### Try it
The expected result is the material below, reproduced exactly from its first line through the line containing "Chopard 1000 Miglia".
Segment Open
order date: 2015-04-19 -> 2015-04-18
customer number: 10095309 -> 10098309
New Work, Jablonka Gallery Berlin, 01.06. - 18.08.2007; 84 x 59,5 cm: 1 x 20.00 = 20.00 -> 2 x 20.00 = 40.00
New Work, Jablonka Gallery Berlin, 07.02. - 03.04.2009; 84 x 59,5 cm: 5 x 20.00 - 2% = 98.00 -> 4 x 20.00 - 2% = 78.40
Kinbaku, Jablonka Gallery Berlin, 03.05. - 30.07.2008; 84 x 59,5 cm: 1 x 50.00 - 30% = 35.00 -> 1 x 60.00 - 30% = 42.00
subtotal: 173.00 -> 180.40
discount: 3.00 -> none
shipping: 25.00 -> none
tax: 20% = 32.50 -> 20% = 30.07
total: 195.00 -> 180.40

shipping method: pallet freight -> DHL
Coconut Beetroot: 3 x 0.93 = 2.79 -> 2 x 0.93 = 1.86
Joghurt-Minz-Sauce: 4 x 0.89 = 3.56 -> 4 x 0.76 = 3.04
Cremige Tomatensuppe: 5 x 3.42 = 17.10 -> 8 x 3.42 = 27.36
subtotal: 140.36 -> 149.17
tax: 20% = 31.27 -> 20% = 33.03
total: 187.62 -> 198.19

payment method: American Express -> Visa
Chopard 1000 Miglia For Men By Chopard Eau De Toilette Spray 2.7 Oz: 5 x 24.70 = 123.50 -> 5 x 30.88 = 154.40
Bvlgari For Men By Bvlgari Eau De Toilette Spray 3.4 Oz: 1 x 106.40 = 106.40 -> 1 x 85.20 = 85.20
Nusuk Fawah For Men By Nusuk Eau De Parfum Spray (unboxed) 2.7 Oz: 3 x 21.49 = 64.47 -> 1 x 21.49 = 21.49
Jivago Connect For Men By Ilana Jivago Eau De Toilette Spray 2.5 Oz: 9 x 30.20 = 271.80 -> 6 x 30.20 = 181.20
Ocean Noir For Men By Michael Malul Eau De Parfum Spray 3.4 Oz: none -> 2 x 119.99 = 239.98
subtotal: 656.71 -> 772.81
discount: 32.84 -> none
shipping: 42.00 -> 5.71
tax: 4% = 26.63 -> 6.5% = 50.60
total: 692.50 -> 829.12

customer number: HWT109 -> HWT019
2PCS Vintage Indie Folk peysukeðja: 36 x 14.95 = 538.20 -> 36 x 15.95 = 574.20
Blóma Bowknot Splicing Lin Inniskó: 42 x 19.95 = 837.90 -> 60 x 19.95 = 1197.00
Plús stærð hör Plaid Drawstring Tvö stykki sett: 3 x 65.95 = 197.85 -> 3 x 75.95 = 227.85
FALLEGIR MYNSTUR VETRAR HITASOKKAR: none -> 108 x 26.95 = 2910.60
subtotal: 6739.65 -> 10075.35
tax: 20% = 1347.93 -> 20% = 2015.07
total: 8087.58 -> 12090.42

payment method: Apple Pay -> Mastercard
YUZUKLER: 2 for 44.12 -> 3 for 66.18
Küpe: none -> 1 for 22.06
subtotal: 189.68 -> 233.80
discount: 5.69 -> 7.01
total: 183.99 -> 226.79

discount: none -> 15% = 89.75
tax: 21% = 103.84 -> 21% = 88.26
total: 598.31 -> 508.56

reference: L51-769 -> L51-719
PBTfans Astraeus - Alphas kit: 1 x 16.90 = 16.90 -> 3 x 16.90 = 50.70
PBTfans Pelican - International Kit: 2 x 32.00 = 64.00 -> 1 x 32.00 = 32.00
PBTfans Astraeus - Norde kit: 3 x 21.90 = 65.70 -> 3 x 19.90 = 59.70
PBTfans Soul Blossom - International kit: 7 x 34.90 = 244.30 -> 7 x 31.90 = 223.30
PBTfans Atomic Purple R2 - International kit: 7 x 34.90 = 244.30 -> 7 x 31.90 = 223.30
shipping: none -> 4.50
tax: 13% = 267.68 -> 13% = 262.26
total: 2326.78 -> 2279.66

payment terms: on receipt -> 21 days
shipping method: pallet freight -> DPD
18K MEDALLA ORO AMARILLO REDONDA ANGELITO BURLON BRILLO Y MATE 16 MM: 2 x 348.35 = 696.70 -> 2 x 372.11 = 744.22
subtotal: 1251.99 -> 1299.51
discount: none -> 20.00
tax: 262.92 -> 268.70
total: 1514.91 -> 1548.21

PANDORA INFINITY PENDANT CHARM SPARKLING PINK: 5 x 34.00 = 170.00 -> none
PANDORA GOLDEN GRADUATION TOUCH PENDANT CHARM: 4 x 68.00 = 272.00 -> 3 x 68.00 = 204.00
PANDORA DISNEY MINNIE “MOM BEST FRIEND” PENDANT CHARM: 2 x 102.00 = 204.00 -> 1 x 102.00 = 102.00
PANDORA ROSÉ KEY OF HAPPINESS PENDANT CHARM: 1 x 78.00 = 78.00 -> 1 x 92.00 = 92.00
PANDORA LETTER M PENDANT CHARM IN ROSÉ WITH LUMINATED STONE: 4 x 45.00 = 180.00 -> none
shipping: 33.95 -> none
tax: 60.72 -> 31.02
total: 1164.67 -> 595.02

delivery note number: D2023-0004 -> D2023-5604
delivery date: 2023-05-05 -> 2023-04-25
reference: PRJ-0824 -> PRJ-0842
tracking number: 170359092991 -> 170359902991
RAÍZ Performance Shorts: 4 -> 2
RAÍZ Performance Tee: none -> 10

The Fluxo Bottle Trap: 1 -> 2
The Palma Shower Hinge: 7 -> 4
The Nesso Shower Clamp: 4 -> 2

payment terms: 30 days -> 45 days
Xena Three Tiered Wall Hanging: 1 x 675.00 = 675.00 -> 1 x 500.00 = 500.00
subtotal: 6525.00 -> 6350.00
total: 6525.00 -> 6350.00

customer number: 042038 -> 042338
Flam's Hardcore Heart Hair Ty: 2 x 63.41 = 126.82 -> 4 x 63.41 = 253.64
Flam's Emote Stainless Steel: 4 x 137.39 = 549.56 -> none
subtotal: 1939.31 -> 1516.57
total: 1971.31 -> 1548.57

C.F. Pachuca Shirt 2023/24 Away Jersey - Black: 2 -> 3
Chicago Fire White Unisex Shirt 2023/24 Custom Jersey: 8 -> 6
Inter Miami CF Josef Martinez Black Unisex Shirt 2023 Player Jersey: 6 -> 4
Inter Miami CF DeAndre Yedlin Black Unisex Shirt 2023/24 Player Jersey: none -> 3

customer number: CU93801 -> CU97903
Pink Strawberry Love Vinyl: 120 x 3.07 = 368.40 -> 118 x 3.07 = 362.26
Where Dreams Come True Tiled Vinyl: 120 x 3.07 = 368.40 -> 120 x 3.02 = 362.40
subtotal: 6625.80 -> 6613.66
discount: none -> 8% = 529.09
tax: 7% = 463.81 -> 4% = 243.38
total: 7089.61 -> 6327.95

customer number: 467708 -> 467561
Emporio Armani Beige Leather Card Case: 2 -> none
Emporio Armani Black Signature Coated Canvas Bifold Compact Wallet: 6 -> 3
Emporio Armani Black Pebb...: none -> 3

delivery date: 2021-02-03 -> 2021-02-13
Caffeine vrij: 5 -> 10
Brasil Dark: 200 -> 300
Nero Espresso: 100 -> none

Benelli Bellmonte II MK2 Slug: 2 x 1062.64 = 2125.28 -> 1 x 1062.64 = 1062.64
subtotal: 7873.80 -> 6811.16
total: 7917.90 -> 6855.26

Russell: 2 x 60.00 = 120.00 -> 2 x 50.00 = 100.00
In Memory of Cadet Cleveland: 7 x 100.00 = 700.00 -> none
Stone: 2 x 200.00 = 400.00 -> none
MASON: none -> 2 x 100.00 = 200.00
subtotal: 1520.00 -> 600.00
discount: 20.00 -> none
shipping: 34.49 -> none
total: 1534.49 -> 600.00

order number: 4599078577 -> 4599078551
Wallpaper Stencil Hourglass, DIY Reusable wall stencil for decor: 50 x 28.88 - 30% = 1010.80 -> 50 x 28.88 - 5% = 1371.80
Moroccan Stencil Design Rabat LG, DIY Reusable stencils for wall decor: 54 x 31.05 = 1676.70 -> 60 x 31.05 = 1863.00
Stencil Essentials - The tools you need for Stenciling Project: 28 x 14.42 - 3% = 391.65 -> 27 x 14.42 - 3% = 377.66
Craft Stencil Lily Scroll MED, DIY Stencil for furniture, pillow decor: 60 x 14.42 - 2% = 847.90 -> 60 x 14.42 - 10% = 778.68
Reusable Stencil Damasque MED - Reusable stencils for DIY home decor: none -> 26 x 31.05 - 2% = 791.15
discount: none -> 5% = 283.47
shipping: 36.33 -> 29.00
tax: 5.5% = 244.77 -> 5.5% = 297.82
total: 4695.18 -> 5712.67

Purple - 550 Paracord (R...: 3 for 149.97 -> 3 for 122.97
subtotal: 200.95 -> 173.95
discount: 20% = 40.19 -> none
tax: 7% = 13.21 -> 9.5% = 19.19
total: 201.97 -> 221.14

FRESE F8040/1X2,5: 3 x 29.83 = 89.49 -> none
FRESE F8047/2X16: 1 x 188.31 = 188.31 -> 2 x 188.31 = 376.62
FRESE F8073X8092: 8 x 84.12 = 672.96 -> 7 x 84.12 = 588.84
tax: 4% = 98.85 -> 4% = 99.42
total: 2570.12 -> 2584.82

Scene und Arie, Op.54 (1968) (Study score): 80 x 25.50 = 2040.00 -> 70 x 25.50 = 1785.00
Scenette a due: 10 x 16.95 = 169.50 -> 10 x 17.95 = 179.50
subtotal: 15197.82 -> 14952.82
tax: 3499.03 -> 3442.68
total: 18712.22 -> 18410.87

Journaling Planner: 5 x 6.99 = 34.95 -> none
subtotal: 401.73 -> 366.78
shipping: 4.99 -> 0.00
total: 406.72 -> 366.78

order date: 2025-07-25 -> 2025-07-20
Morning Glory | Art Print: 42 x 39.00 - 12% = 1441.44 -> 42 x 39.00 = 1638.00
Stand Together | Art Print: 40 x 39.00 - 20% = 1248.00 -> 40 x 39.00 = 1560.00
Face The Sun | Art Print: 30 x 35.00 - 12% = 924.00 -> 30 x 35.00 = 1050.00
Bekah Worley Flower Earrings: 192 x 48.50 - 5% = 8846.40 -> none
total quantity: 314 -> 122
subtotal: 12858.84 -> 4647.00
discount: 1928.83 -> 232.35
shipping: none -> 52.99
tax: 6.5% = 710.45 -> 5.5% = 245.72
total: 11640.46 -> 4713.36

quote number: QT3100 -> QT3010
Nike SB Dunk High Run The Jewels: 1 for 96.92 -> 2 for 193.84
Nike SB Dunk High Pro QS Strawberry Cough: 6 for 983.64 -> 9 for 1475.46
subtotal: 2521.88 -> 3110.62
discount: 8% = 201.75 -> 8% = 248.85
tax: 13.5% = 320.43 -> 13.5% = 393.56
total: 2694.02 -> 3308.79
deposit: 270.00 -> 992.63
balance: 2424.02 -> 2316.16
Segment Closed
### Answer section
order date: 2015-04-19 -> 2015-04-18
customer number: 10095309 -> 10098309
New Work, Jablonka Gallery Berlin, 01.06. - 18.08.2007; 84 x 59,5 cm: 1 x 20.00 = 20.00 -> 2 x 20.00 = 40.00
New Work, Jablonka Gallery Berlin, 07.02. - 03.04.2009; 84 x 59,5 cm: 5 x 20.00 - 2% = 98.00 -> 4 x 20.00 - 2% = 78.40
Kinbaku, Jablonka Gallery Berlin, 03.05. - 30.07.2008; 84 x 59,5 cm: 1 x 50.00 - 30% = 35.00 -> 1 x 60.00 - 30% = 42.00
subtotal: 173.00 -> 180.40
discount: 3.00 -> none
shipping: 25.00 -> none
tax: 20% = 32.50 -> 20% = 30.07
total: 195.00 -> 180.40

shipping method: pallet freight -> DHL
Coconut Beetroot: 3 x 0.93 = 2.79 -> 2 x 0.93 = 1.86
Joghurt-Minz-Sauce: 4 x 0.89 = 3.56 -> 4 x 0.76 = 3.04
Cremige Tomatensuppe: 5 x 3.42 = 17.10 -> 8 x 3.42 = 27.36
subtotal: 140.36 -> 149.17
tax: 20% = 31.27 -> 20% = 33.03
total: 187.62 -> 198.19

payment method: American Express -> Visa
Chopard 1000 Miglia For Men By Chopard Eau De Toilette Spray 2.7 Oz: 5 x 24.70 = 123.50 -> 5 x 30.88 = 154.40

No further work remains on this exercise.